[Start of section]
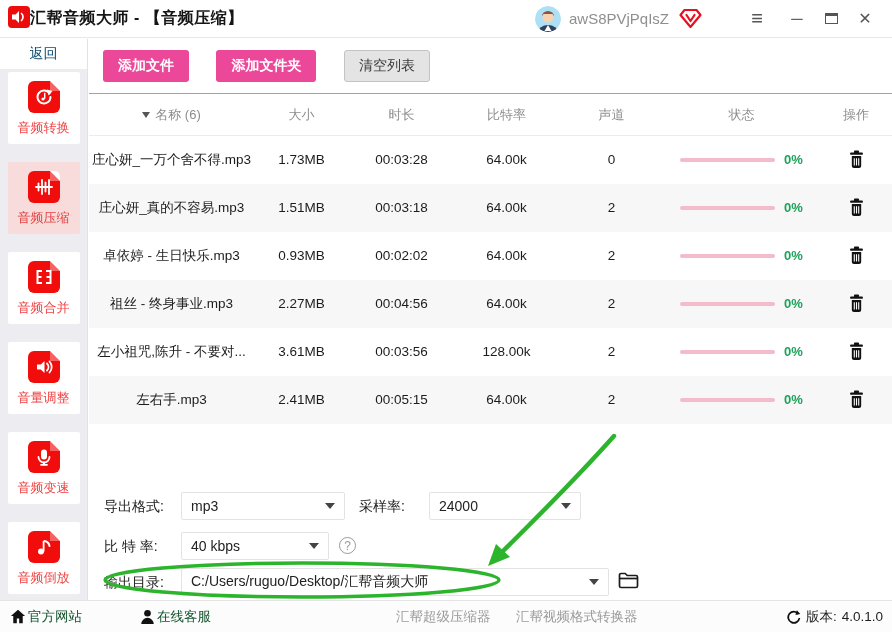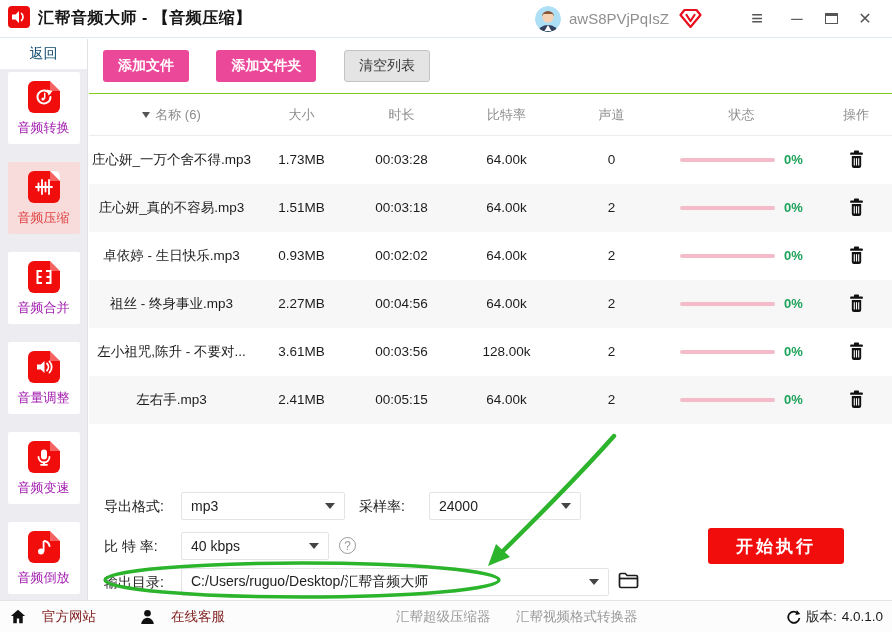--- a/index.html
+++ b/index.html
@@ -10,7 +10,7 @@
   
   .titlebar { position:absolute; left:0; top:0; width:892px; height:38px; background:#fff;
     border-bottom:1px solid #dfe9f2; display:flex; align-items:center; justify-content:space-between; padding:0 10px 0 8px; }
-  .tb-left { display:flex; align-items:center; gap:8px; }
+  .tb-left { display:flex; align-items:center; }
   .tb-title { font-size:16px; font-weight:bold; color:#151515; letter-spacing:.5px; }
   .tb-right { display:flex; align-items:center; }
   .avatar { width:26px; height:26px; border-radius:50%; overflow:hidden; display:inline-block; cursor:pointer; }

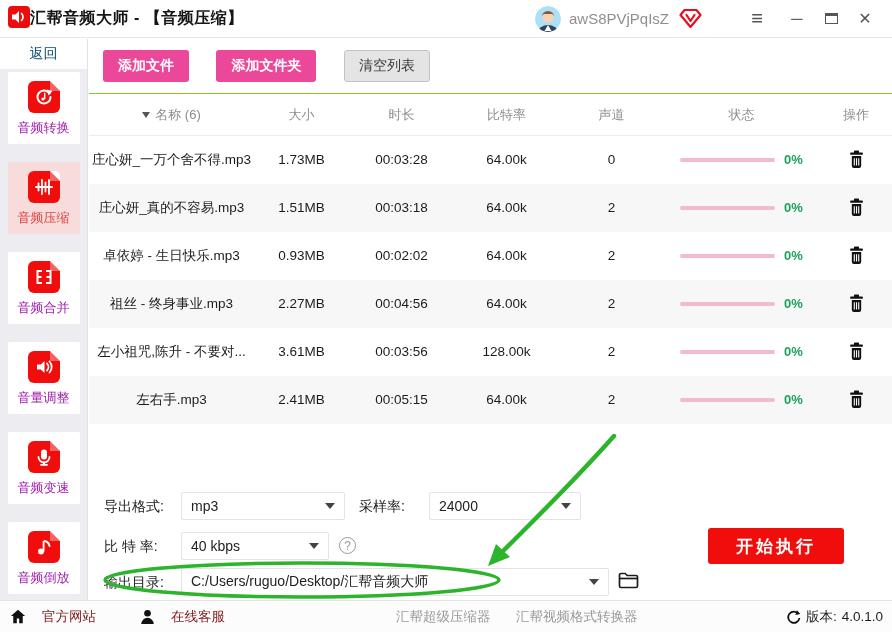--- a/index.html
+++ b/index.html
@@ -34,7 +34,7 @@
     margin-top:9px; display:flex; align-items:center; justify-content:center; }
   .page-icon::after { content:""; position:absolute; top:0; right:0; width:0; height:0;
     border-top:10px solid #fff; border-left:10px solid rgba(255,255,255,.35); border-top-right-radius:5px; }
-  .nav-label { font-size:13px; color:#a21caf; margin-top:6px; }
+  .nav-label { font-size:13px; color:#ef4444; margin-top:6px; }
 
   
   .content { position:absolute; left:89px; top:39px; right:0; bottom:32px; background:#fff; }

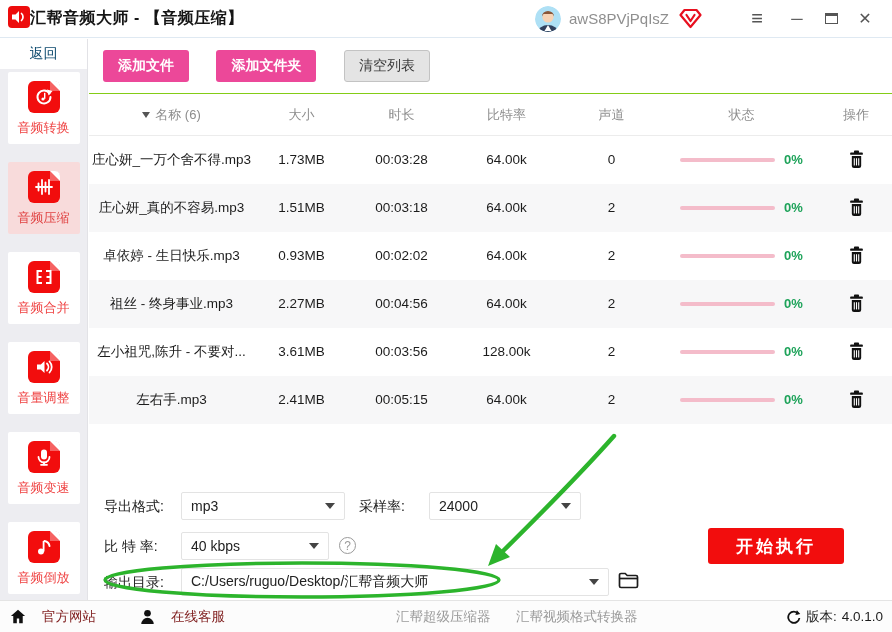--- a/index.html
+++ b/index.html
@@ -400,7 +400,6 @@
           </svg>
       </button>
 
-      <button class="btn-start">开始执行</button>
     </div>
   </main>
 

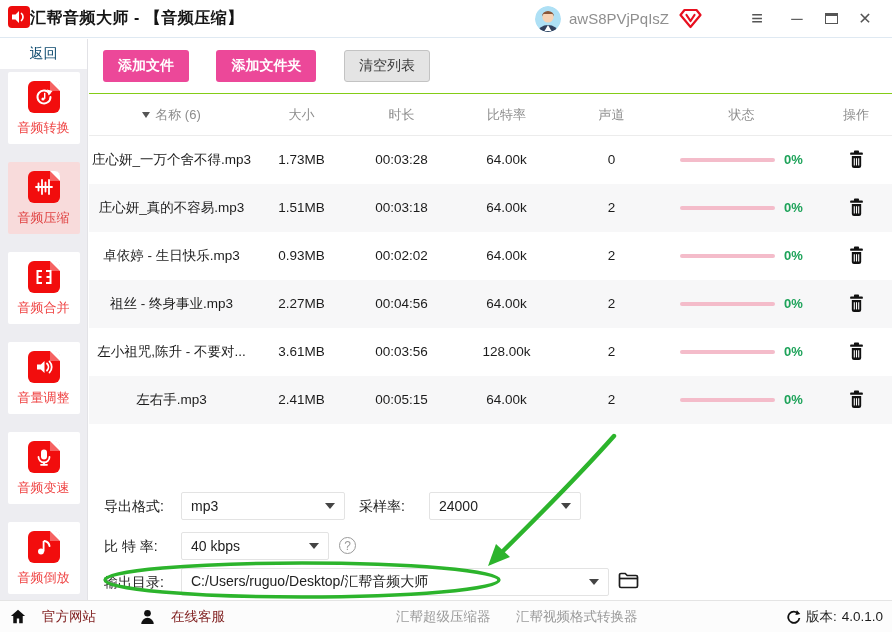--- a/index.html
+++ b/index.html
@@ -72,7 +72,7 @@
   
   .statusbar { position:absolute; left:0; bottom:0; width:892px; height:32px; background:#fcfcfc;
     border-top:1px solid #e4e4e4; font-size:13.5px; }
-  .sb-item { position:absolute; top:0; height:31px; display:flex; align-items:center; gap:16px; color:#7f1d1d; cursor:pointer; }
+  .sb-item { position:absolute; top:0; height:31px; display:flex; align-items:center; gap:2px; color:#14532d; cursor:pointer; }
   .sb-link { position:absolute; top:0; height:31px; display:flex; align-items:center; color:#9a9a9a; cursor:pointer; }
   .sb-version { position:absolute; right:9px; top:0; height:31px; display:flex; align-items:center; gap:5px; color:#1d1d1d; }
[End of section]
Activity: All of the preceding material should be output verbatim, with the pictures excluded.

Answer space:
--- a/index.html
+++ b/index.html
@@ -10,7 +10,7 @@
   
   .titlebar { position:absolute; left:0; top:0; width:892px; height:38px; background:#fff;
     border-bottom:1px solid #dfe9f2; display:flex; align-items:center; justify-content:space-between; padding:0 10px 0 8px; }
-  .tb-left { display:flex; align-items:center; gap:8px; }
+  .tb-left { display:flex; align-items:center; }
   .tb-title { font-size:16px; font-weight:bold; color:#151515; letter-spacing:.5px; }
   .tb-right { display:flex; align-items:center; }
   .avatar { width:26px; height:26px; border-radius:50%; overflow:hidden; display:inline-block; cursor:pointer; }

--- a/index.html
+++ b/index.html
@@ -34,7 +34,7 @@
     margin-top:9px; display:flex; align-items:center; justify-content:center; }
   .page-icon::after { content:""; position:absolute; top:0; right:0; width:0; height:0;
     border-top:10px solid #fff; border-left:10px solid rgba(255,255,255,.35); border-top-right-radius:5px; }
-  .nav-label { font-size:13px; color:#a21caf; margin-top:6px; }
+  .nav-label { font-size:13px; color:#ef4444; margin-top:6px; }
 
   
   .content { position:absolute; left:89px; top:39px; right:0; bottom:32px; background:#fff; }

--- a/index.html
+++ b/index.html
@@ -400,7 +400,6 @@
           </svg>
       </button>
 
-      <button class="btn-start">开始执行</button>
     </div>
   </main>
 

--- a/index.html
+++ b/index.html
@@ -72,7 +72,7 @@
   
   .statusbar { position:absolute; left:0; bottom:0; width:892px; height:32px; background:#fcfcfc;
     border-top:1px solid #e4e4e4; font-size:13.5px; }
-  .sb-item { position:absolute; top:0; height:31px; display:flex; align-items:center; gap:16px; color:#7f1d1d; cursor:pointer; }
+  .sb-item { position:absolute; top:0; height:31px; display:flex; align-items:center; gap:2px; color:#14532d; cursor:pointer; }
   .sb-link { position:absolute; top:0; height:31px; display:flex; align-items:center; color:#9a9a9a; cursor:pointer; }
   .sb-version { position:absolute; right:9px; top:0; height:31px; display:flex; align-items:center; gap:5px; color:#1d1d1d; }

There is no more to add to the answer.